Quand le tramway défiait les pentes de Québec

Trop côteuse pour un tramway, la ville de Québec? Il y a un siècle, ce n'était pourtant pas un problème.
Un tramway en service sur la Grande Allée, près de la porte Saint-Louis, après une tempête. À gauche, un «banneau à lisses» tiré par un cheval servait au transport de la neige.
À la suggestion d'un lecteur, Le Soleil a parcouru le livre Les tramways de Québec, rédigé par Jacques Pharand en 1998. Le bouquin, abondamment illustré, retrace l'histoire des tramways à Québec, de la première sortie d'une rame tirée par des chevaux (tramway hippomobile) le 18 août 1865 jusqu'à la dernière procession vers le garage de Limoilou, le 26 mai 1948.
Ce qui frappe au fil du texte et des images, c'est la façon dont les têtes pensantes du transport en commun se sont attaquées aux fameuses côtes de Québec. Dès 1897, la côte d'Abraham et la côte de la Fabrique servent ainsi de liens réguliers entre la basse ville, déjà bien desservie par les tramways, et la haute ville, qui se développe à grande vitesse.
«La principale, c'était la côte d'Abraham parce que tous les grands circuits passaient par là», confirme l'historien Réjean Lemoine.
Un parcours donne toutefois du fil à retordre aux ingénieurs de l'époque, celui reliant le Château Frontenac au marché Champlain par la côte du Palais. La pente pour s'y rendre est en effet très abrupte.

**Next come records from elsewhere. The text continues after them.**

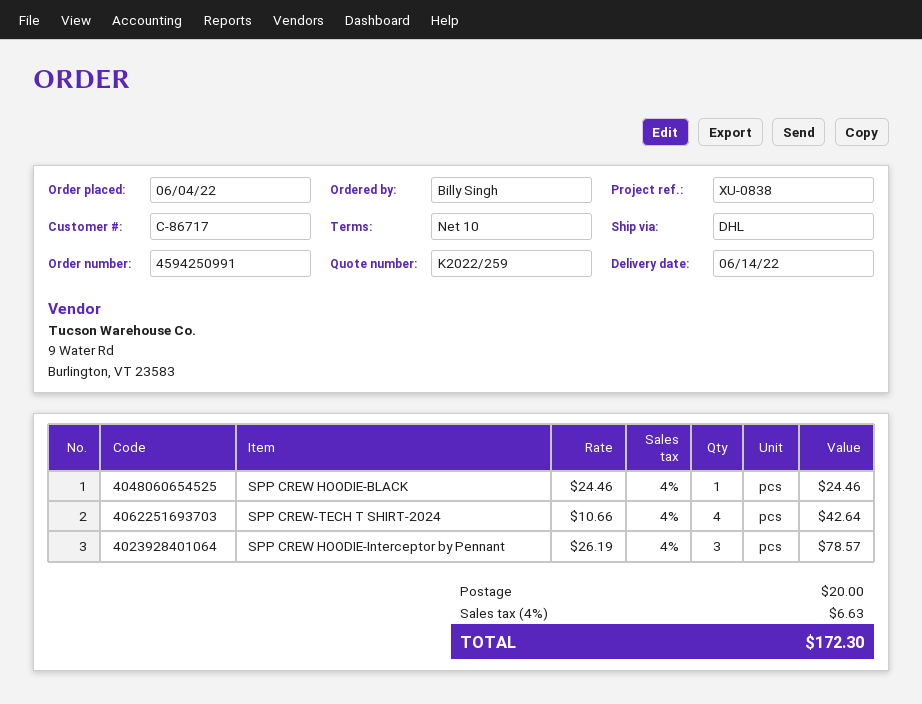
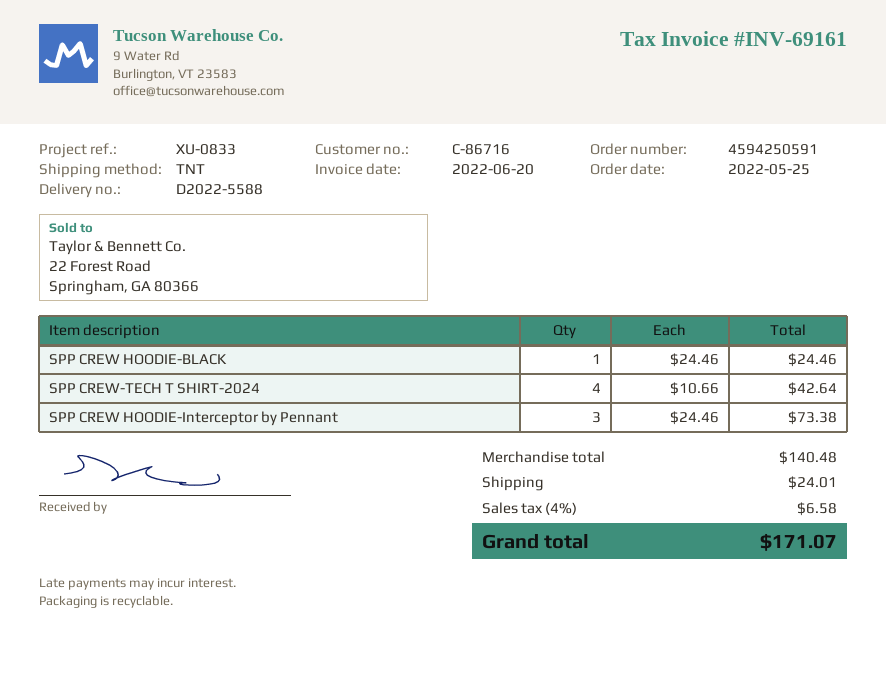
order number: 4594250991 -> 4594250591
order date: 2022-06-04 -> 2022-05-25
customer number: C-86717 -> C-86716
reference: XU-0838 -> XU-0833
shipping method: DHL -> TNT
SPP CREW HOODIE-Interceptor by Pennant: 3 x 26.19 = 78.57 -> 3 x 24.46 = 73.38
shipping: 20.00 -> 24.01
tax: 4% = 6.63 -> 4% = 6.58
total: 172.30 -> 171.07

«Il serait plus que dangereux de passer par la rue Saint-Nicolas, tel qu'originalement prévu, ce qui imposerait aux véhicules une redoutable pente de plus de 11 %, écrit Jacques Pharand. Edward Evans [ingénieur en chef de la Quebec District Railway] propose alors une solution pour le moins audacieuse: un viaduc érigé sur chevalets d'acier et constituant une rampe moins abrupte de 7%, longeant la côte Dinan.»
L'ouvrage est construit avant la fin de l'année 1897. Les tramways qui y circulent, mus par l'électricité, ont pratiquement l'air de flotter entre ciel et terre.
La côte d'Abraham aujourd'hui
Un viaduc sur chevalets d'acier avait été érigé le long de la côte Dinan afin d'éviter la pente trop abrupte de la rue Saint-Nicolas.
Le défi de l'hiver
L'hiver, autre obstacle ayant la vie longue, ajoute au défi de la dénivellation. À l'approche des grandes côtes, les tramways doivent ralentir pour s'épargner un déraillement et éviter les obstacles qui pourraient se dresser sur les voies. Le temps d'un aller, le chemin du retour peut en effet être recouvert de neige ou obstrué par d'autres véhicules embourbés. Aucun accident grave n'est pourtant rapporté dans les côtes.
C'est le propriétaire et opérateur, la Quebec Railway, Light & Power Compagny, qui est responsable de l'entretien (pavage et déneigement) des rails. Sur certaines lignes, la première rame est dotée d'une lame de chasse-neige. Sur d'autres, un balai mobile fait le travail. «C'était dans le contrat avec la Ville parce que c'était un monopole et ils [les dirigeants] faisaient de l'argent», précise M. Lemoine.
La circulation cause aussi des maux de tête aux conducteurs de tramways, qui doivent partager la route d'abord avec des voitures à chevaux, puis avec des automobiles et des autobus. C'est d'ailleurs ce qui précipitera la chute du tramway, jugé trop encombrant par rapport aux autres modes de transport.
Ce «conflit d'usages» des rues de Québec est encore bien présent aujourd'hui, constate Réjean Lemoine. À la différence qu'à peine 10 % des citoyens de la région de Québec optent pour le transport en commun actuellement contre 75 % au début du XXe siècle. L'objectif du plan de mobilité durable est de faire passer cette part modale à 20 %. La Ville de Québec et le Réseau de transport de la Capitale tablent sur le retour du tramway pour atteindre cette cible jugée ambitieuse.